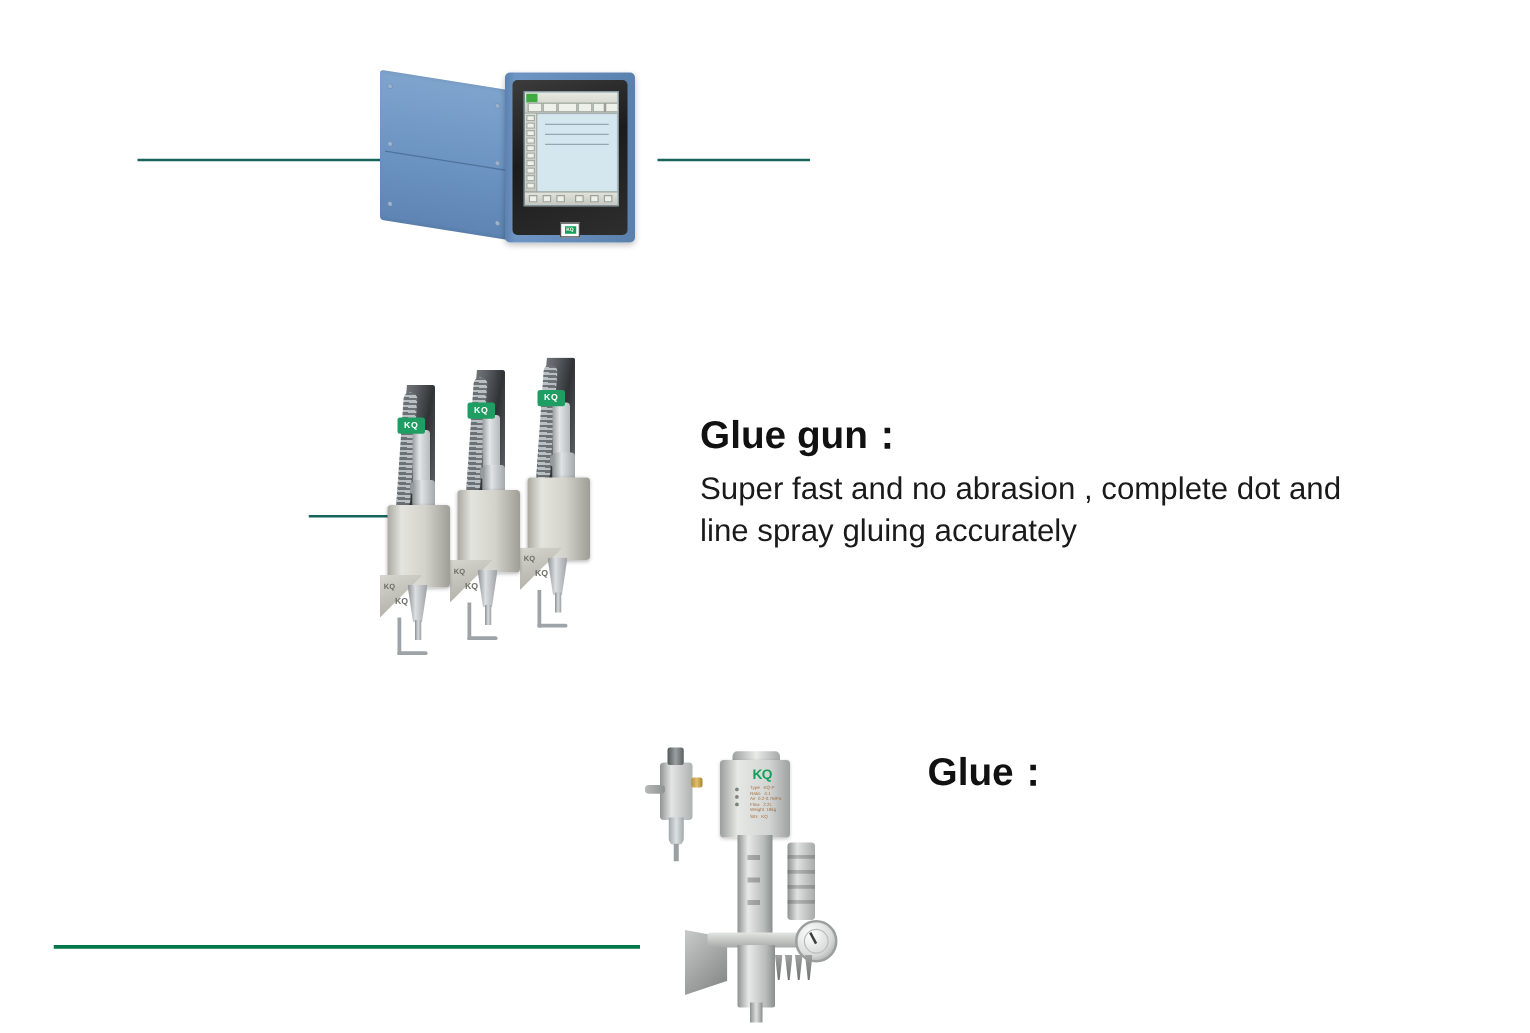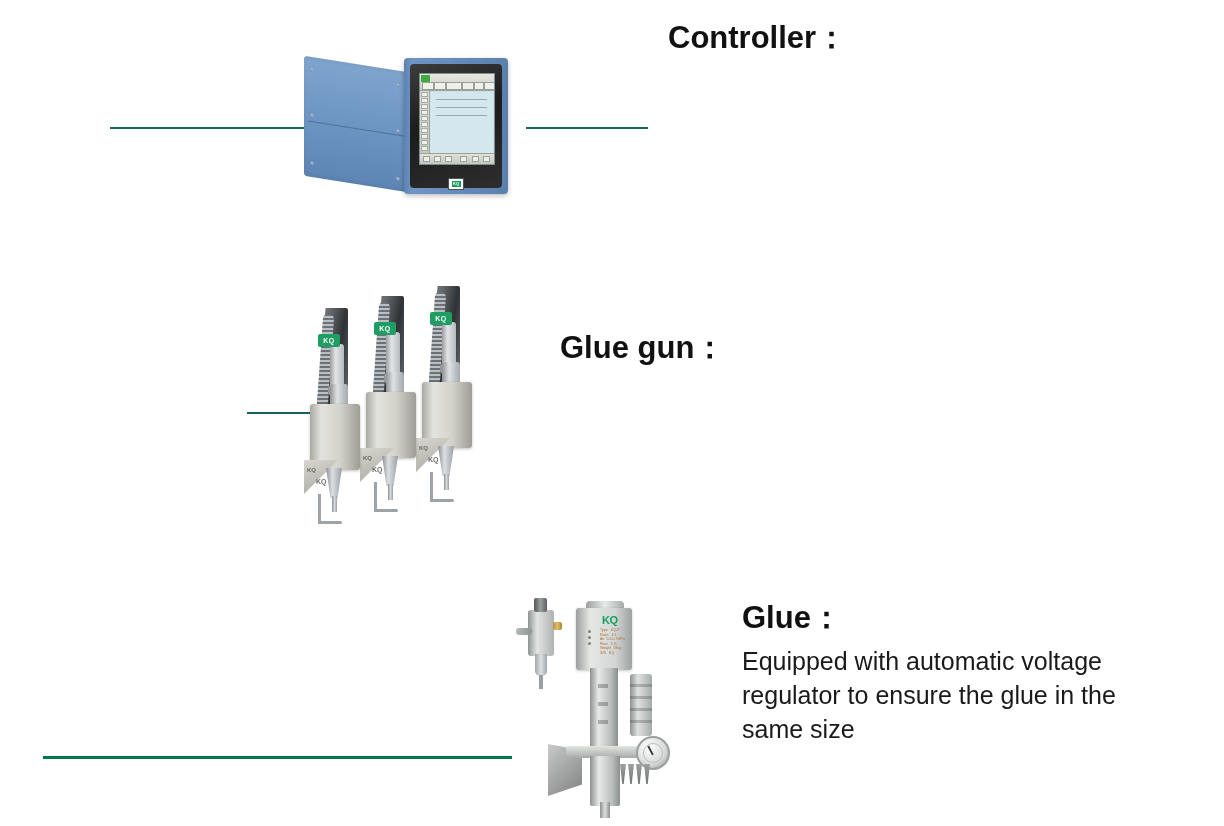--- a/index.html
+++ b/index.html
@@ -482,21 +482,20 @@
           </div>
         </div>
       </div>
       <div class="ctrl-kq">
         <b>KQ</b>
       </div>
     </div>
   </div>
 
   <div class="txt-block" style="left:668px; top:20px; width:440px;">
-    <h2 class="heading">Controller：</h2>
   </div>
 </div>
 
 <div class="section" style="left:0; top:280px; width:1072px; height:250px;">
 
   <div class="conn-line" style="left:247px; top:132px; width:74px;"></div>
 
   <div class="guns" style="top:6px;">
     <div class="gun" style="left:118px; top:0px; z-index:1;">
       <div class="blade"></div>
@@ -540,20 +539,21 @@
         </div>
       <div class="nozzle"></div>
         <div class="tip"></div>
         <div class="foot"></div>
       <div class="lbl">KQ</div>
     </div>
   </div>
 
   <div class="txt-block" style="left:560px; top:50px; width:520px;">
     <h2 class="heading">Glue gun：</h2>
+    <p class="body-text">Super fast and no abrasion , complete dot and line spray gluing accurately</p>
   </div>
 </div>
 
 <div class="section" style="left:0; top:560px; width:1224px; height:266px;">
 
   <div class="conn-line bright" style="left:43px; top:196px; width:469px;"></div>
 
   <div class="pump" style="top:36px;">
     <div class="filter">
       <div class="knob"></div>
@@ -593,15 +593,14 @@
         <i style="left:8px;"></i>
         <i style="left:16px;"></i>
         <i style="left:24px;"></i>
     </div>
     <div class="lowerbarrel"></div>
     <div class="outlet"></div>
   </div>
 
   <div class="txt-block" style="left:742px; top:40px; width:420px;">
     <h2 class="heading">Glue：</h2>
-    <p class="body-text">Equipped with automatic voltage regulator to ensure the glue in the same size</p>
   </div>
 </div>
 
 </body></html>

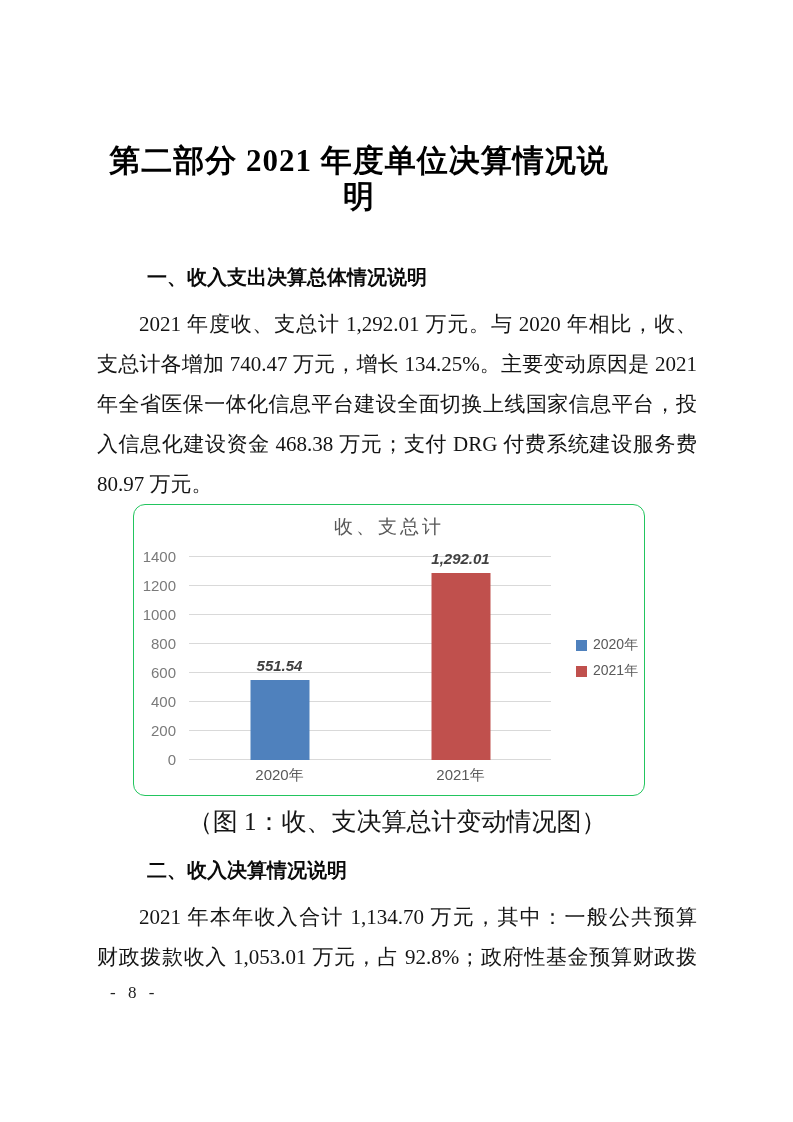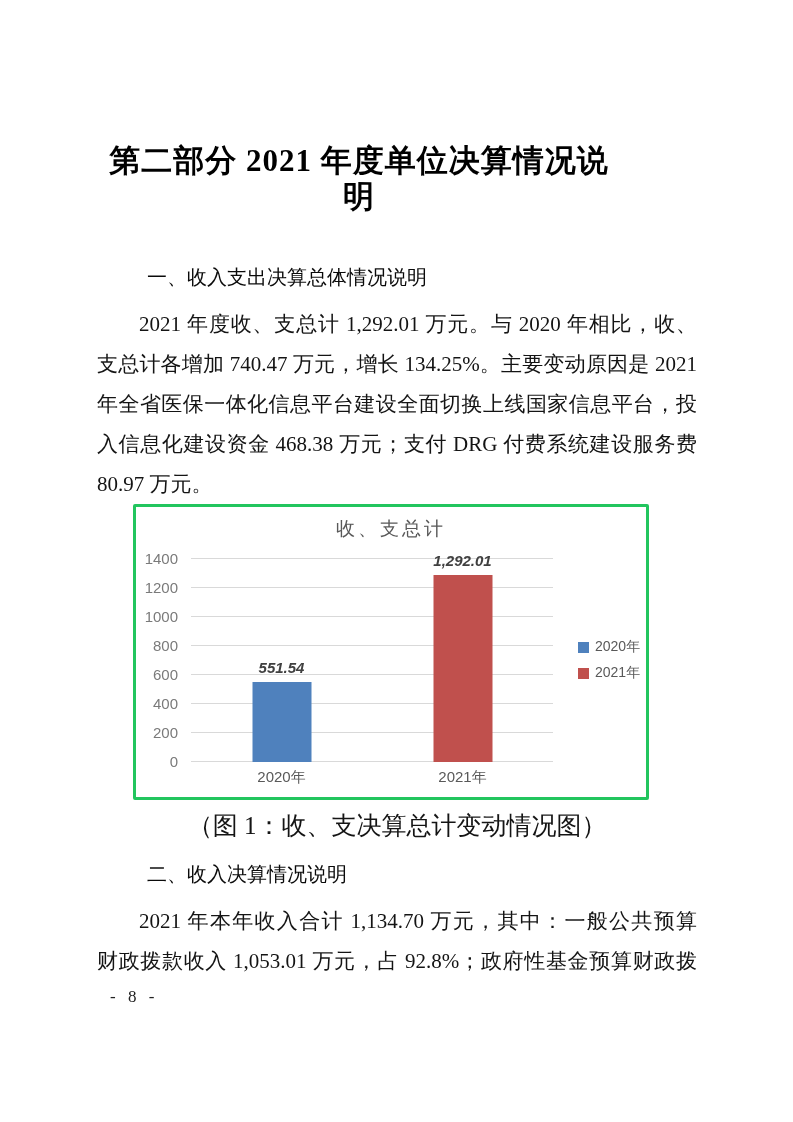--- a/index.html
+++ b/index.html
@@ -20,21 +20,21 @@
     text-align:center;
     padding-right:76px; 
     letter-spacing:1px;
     line-height:36px;
     color:#000000;
     font-family:"Liberation Serif","DejaVu Serif",serif;
   }
   .sec-heading{
     margin:49px 0 14px 0;
     font-size:20px;
-    font-weight:normal;
+    font-weight:bold;
     line-height:26px;
     text-indent:50px;
     color:#0a0a0a;
     font-family:"Liberation Sans","DejaVu Sans",sans-serif;
   }
   .sec-heading.second{margin-top:15px;}
   .para{font-size:21px;line-height:40px;color:#141414;}
   .para .line{white-space:nowrap;}
   .para .line.just{
     white-space:normal;
@@ -43,22 +43,22 @@
     text-justify:inter-character;
   }
   .para .line.indent{text-indent:42px;}
 
   
   .chart-box{
     position:relative;
     width:510px;height:290px;
     margin-left:36px;
     margin-top:0;
-    border:3px solid #22c55e;
-    border-radius:2px;
+    border:1px solid #22c55e;
+    border-radius:12px;
     background:#ffffff;
     font-family:"Liberation Sans","DejaVu Sans",sans-serif;
   }
   .chart-title{
     position:absolute;top:9px;left:0;right:0;
     text-align:center;
     font-size:19px;letter-spacing:3px;
     color:#595959;
   }
   .y-axis{position:absolute;left:0;top:52px;width:47px;height:203px;}

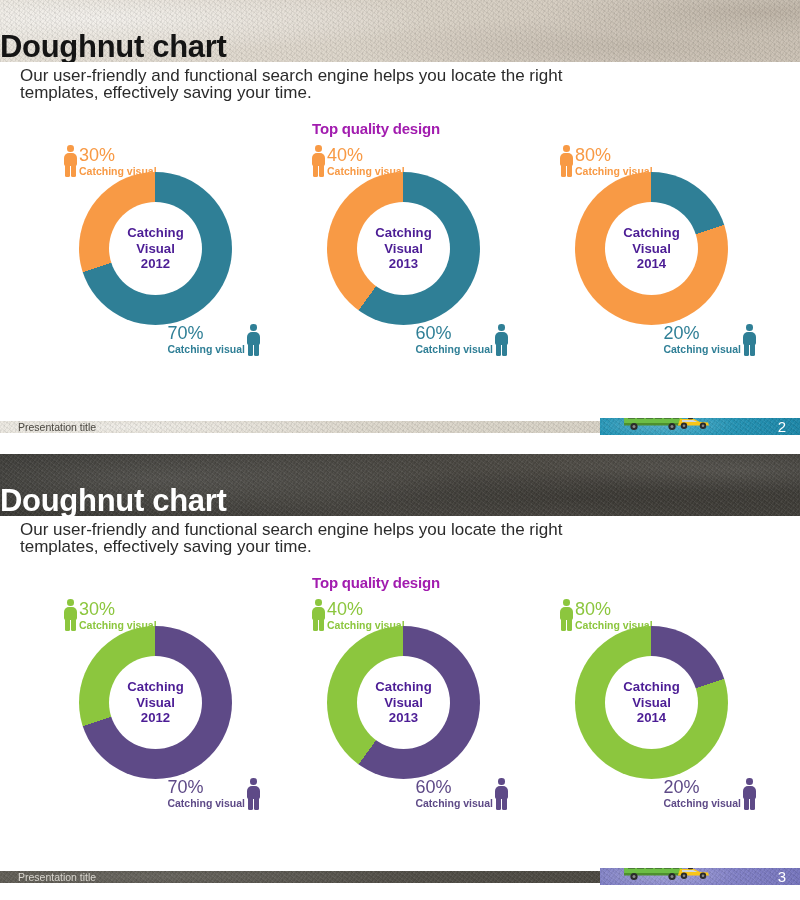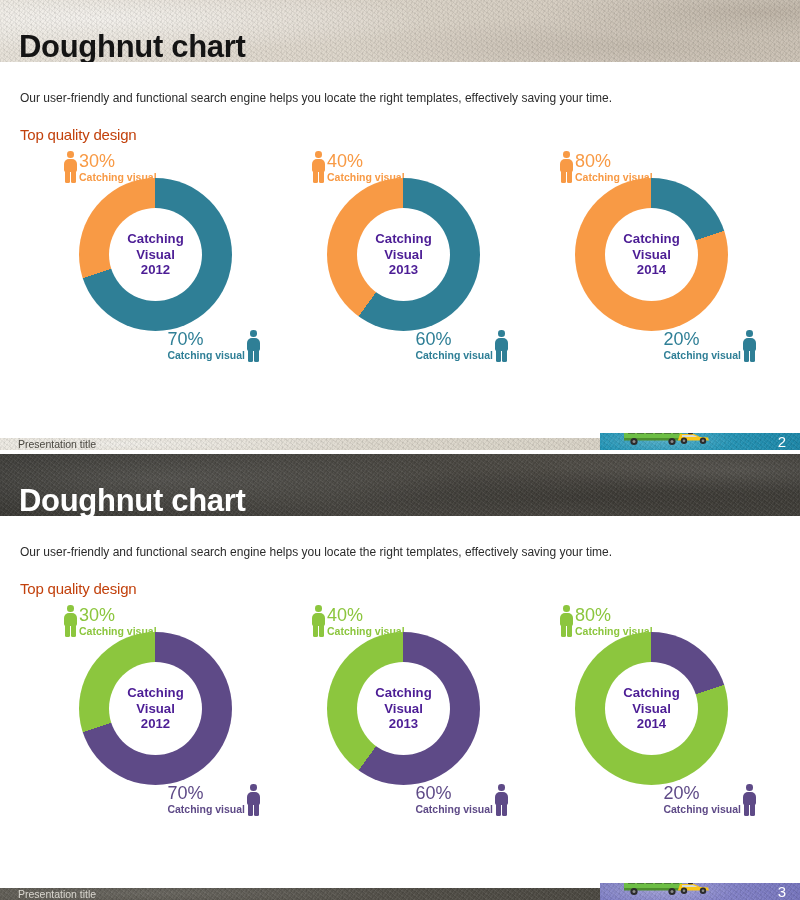--- a/index.html
+++ b/index.html
@@ -39,44 +39,43 @@
   .grain {
     position: absolute; inset: 0; pointer-events: none;
     background-image:
       repeating-linear-gradient(37deg, rgba(0,0,0,.055) 0 1px, rgba(255,255,255,.045) 1px 2px, rgba(0,0,0,0) 2px 4px),
       repeating-linear-gradient(127deg, rgba(0,0,0,.05) 0 1px, rgba(255,255,255,.04) 1px 2px, rgba(0,0,0,0) 2px 3px),
       repeating-linear-gradient(83deg, rgba(0,0,0,.035) 0 1px, rgba(0,0,0,0) 1px 5px);
     opacity: .95;
   }
   .slide-title {
     position: relative; z-index: 2;
-    padding-left: 19px;
     font-size: 31px;
     font-weight: bold;
     letter-spacing: -0.3px;
     white-space: nowrap;
     margin-top: 32px;
   }
   .slide-1 .slide-title { color: #141414; }
   .slide-2 .slide-title { color: #ffffff; }
 
   
   .slide-body { position: relative; padding: 0 20px; }
   .intro {
-    font-size: 12px;
+    font-size: 17px;
     line-height: 17px;
     color: #2b2b2b;
-    padding-top: 28px;
+    padding-top: 5px;
     max-width: 620px;
   }
   .section-heading {
-    text-align: left;
+    text-align: center;
     font-size: 15px;
-    font-weight: normal;
-    color: #c2410c;
+    font-weight: bold;
+    color: #a21caf;
     margin-top: 19px;
     letter-spacing: -0.2px;
     padding-right: 48px;
   }
 
   
   .charts-row {
     display: flex;
     justify-content: space-between;
     padding: 0 16px 0 22px;
@@ -150,21 +149,21 @@
     color: #4c1d95;
     line-height: 15.5px;
   }
 
   
   .footer {
     position: absolute;
     left: 0; right: 0; bottom: 0;
     height: 47px;
     display: flex;
-    align-items: flex-end;
+    align-items: center;
     overflow: hidden;
   }
   .footer-bar {
     flex: 1;
     position: relative;
     display: flex;
     align-items: center;
     overflow: hidden;
   }
   .slide-1 .footer-bar {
##########
◆ Exercise:
Lines that hold the word "title" are the ones to copy from the entries above.

◆ Solution for this task:
   .chart-title{
   .slide-title {
   .slide-1 .slide-title { color: #141414; }
   .slide-2 .slide-title { color: #ffffff; }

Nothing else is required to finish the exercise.